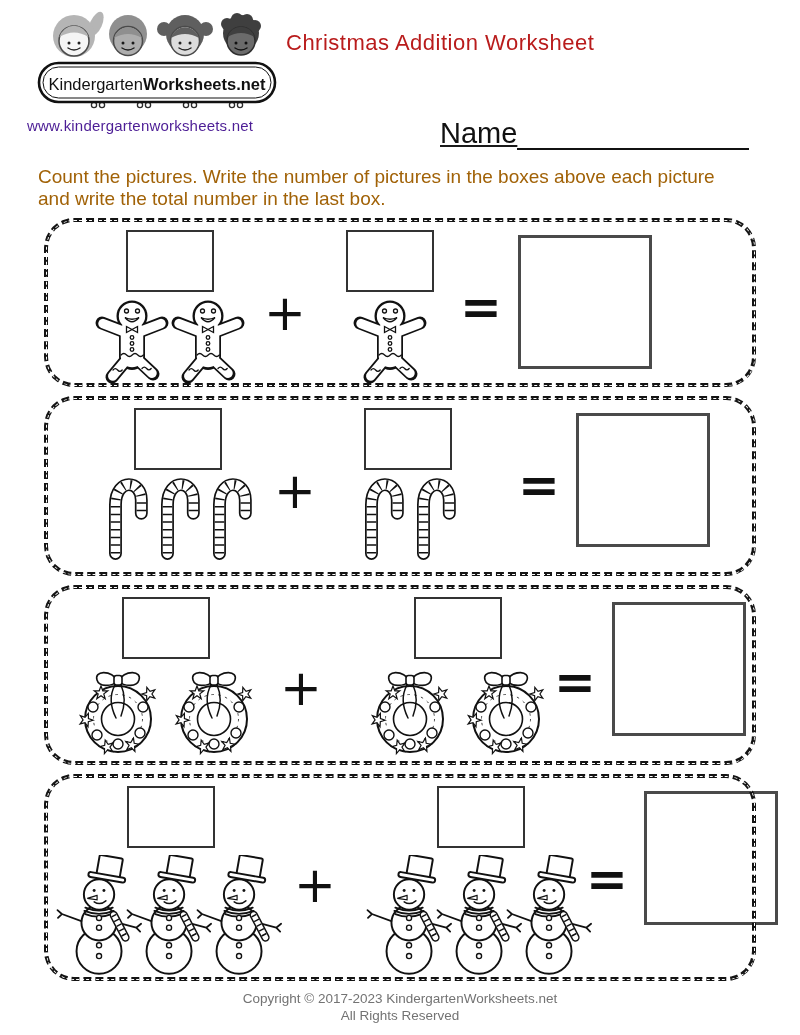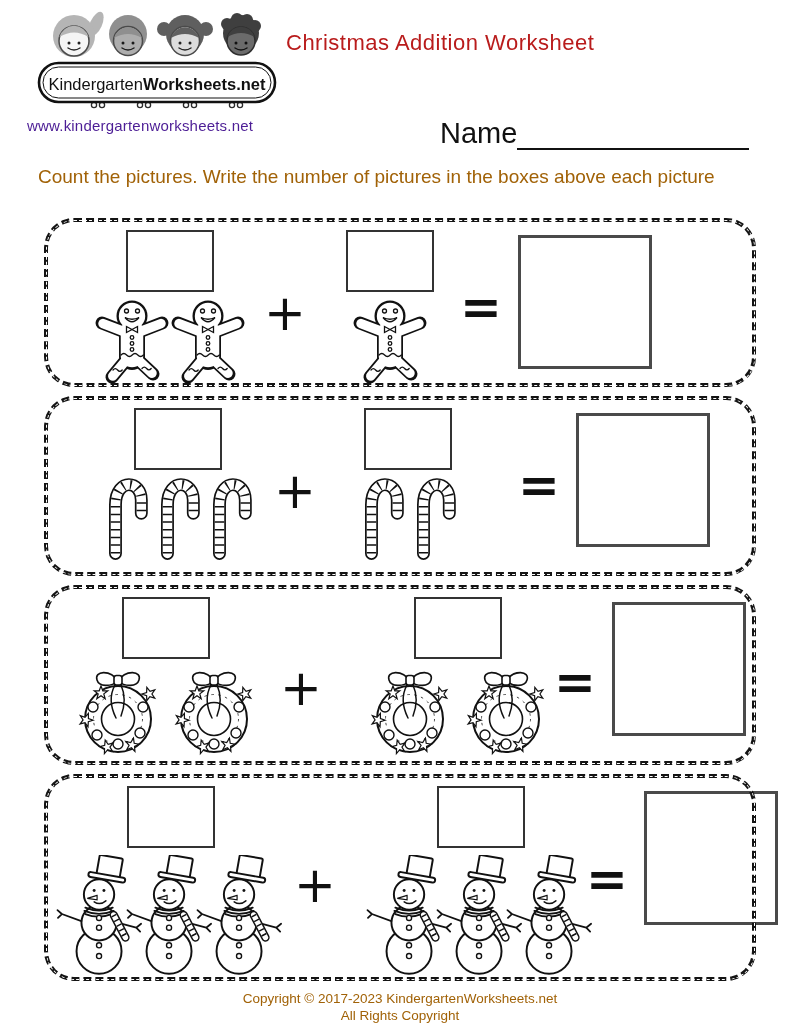--- a/index.html
+++ b/index.html
@@ -14,7 +14,7 @@
   .logo-wrap { position:absolute; left:36px; top:6px; width:242px; }
   .site-url { position:absolute; left:27px; top:117px; font-size:15px; color:#4c1d95; letter-spacing:.2px; }
   .page-title { position:absolute; left:286px; top:30px; font-size:22px; font-weight:400; letter-spacing:.5px; color:#b91c1c; }
-  .name-row { position:absolute; left:440px; top:116px; display:flex; align-items:flex-end; }
+  .name-row { position:absolute; left:440px; top:116px; display:flex; align-items:flex-end;text-decoration:underline; }
   .name-label { font-size:29px; color:#111; }
   .name-line { width:232px; height:34px; border-bottom:2px solid #111; }
   .instructions { position:absolute; left:38px; top:166px; width:745px; font-size:19px; line-height:21.5px; color:#a16207; }

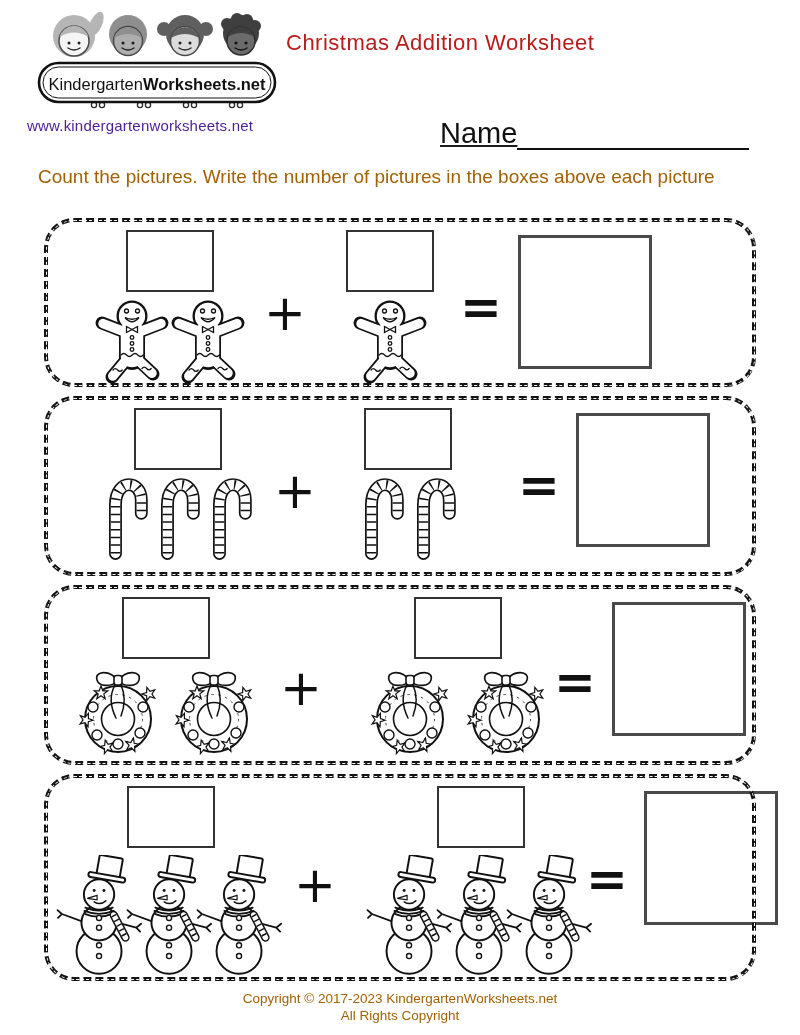--- a/index.html
+++ b/index.html
@@ -234,6 +234,7 @@
   </div>
   <div class="instructions">
     <div>Count the pictures. Write the number of pictures in the boxes above each picture</div>
+    <div>and write the total number in the last box.</div>
   </div>
 </div>
 

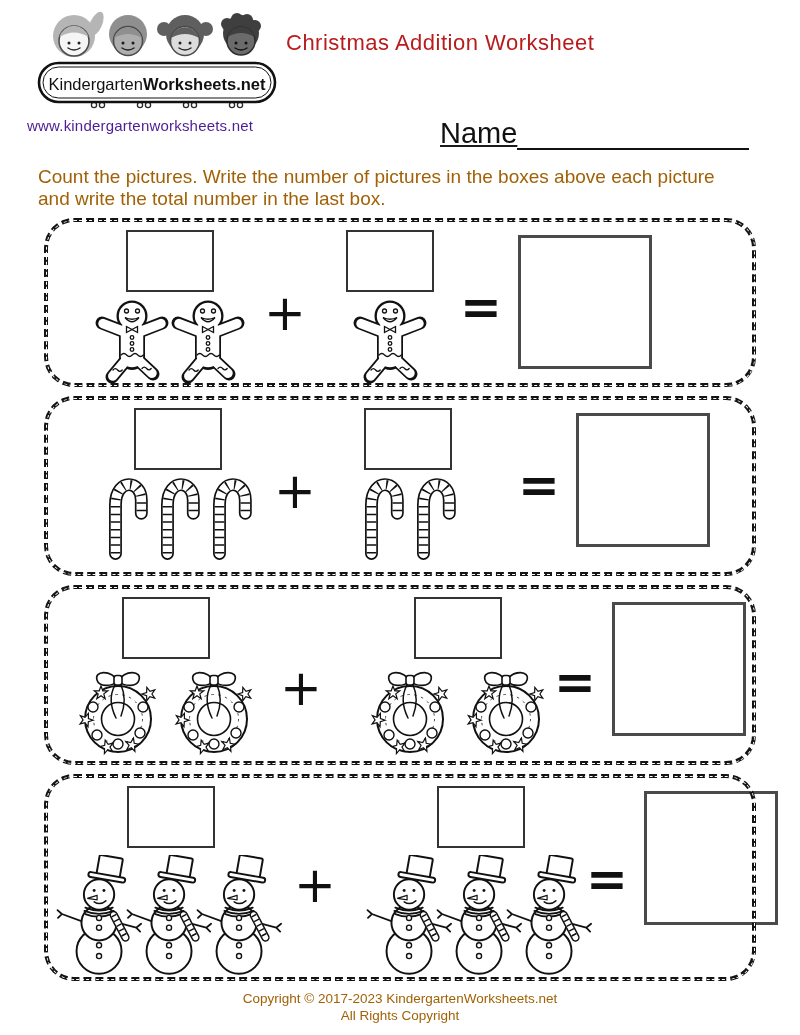--- a/index.html
+++ b/index.html
@@ -51,7 +51,7 @@
   .answer-box { width:134px; height:134px; border:3px solid #4a4a4a; background:#fff; margin-top:5px; margin-right:46px; flex:0 0 auto; }
   .row-gingerbread-man .answer-box { margin-right:104px; }
   
-  .footer { margin-top:5px; text-align:center; font-size:13.5px; line-height:17px; color:#a16207; }
+  .footer { margin-top:5px; text-align:center; font-size:13.5px; line-height:17px; color:#737373; }
   .svg-defs { position:absolute; width:0; height:0; }
 </style>
 </head>

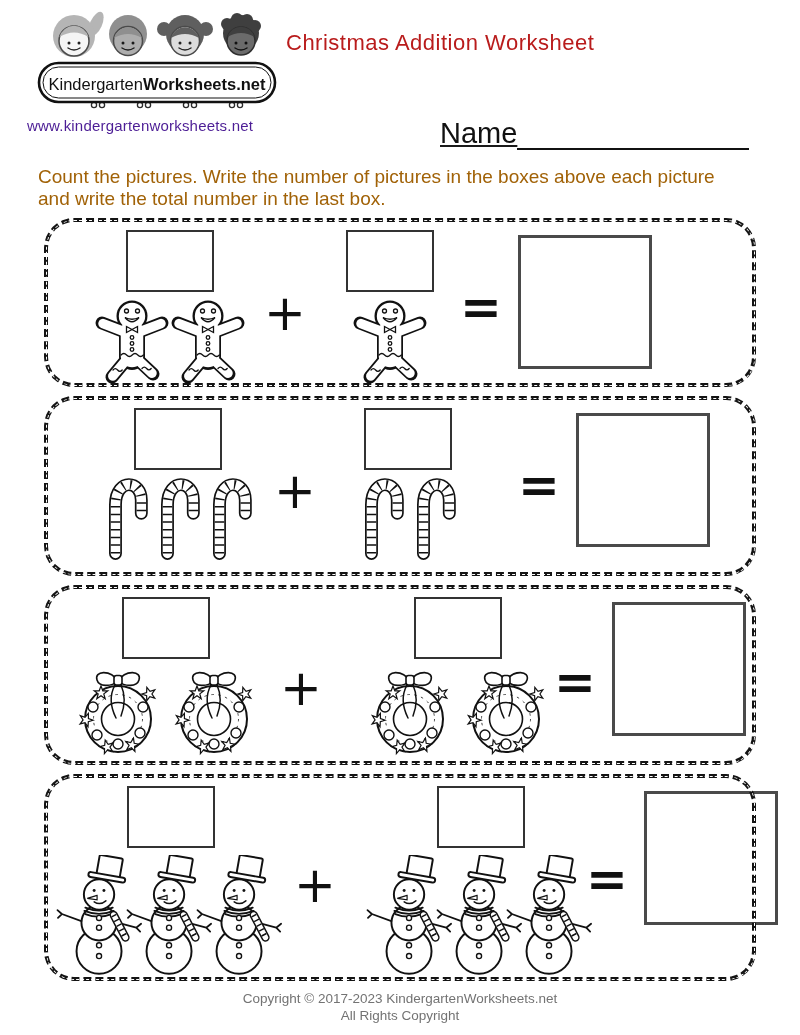--- a/index.html
+++ b/index.html
@@ -368,7 +368,7 @@
 
 <div class="footer">
   <div>Copyright © 2017-2023 KindergartenWorksheets.net</div>
-  <div>All Rights Copyright</div>
+  <div>All Rights Reserved</div>
 </div>
 
 </body></html>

----------------------------------------

-- EXERCISE DIRECTIONS --
No pictures should appear in the copy, which holds exactly the lines from the first line of the data through the line with "font-size:13.5px; line-height:17px; color:#737373;" and nothing else.

-- TASK RESULT --
--- a/index.html
+++ b/index.html
@@ -14,7 +14,7 @@
   .logo-wrap { position:absolute; left:36px; top:6px; width:242px; }
   .site-url { position:absolute; left:27px; top:117px; font-size:15px; color:#4c1d95; letter-spacing:.2px; }
   .page-title { position:absolute; left:286px; top:30px; font-size:22px; font-weight:400; letter-spacing:.5px; color:#b91c1c; }
-  .name-row { position:absolute; left:440px; top:116px; display:flex; align-items:flex-end; }
+  .name-row { position:absolute; left:440px; top:116px; display:flex; align-items:flex-end;text-decoration:underline; }
   .name-label { font-size:29px; color:#111; }
   .name-line { width:232px; height:34px; border-bottom:2px solid #111; }
   .instructions { position:absolute; left:38px; top:166px; width:745px; font-size:19px; line-height:21.5px; color:#a16207; }

--- a/index.html
+++ b/index.html
@@ -234,6 +234,7 @@
   </div>
   <div class="instructions">
     <div>Count the pictures. Write the number of pictures in the boxes above each picture</div>
+    <div>and write the total number in the last box.</div>
   </div>
 </div>
 

--- a/index.html
+++ b/index.html
@@ -51,7 +51,7 @@
   .answer-box { width:134px; height:134px; border:3px solid #4a4a4a; background:#fff; margin-top:5px; margin-right:46px; flex:0 0 auto; }
   .row-gingerbread-man .answer-box { margin-right:104px; }
   
-  .footer { margin-top:5px; text-align:center; font-size:13.5px; line-height:17px; color:#a16207; }
+  .footer { margin-top:5px; text-align:center; font-size:13.5px; line-height:17px; color:#737373; }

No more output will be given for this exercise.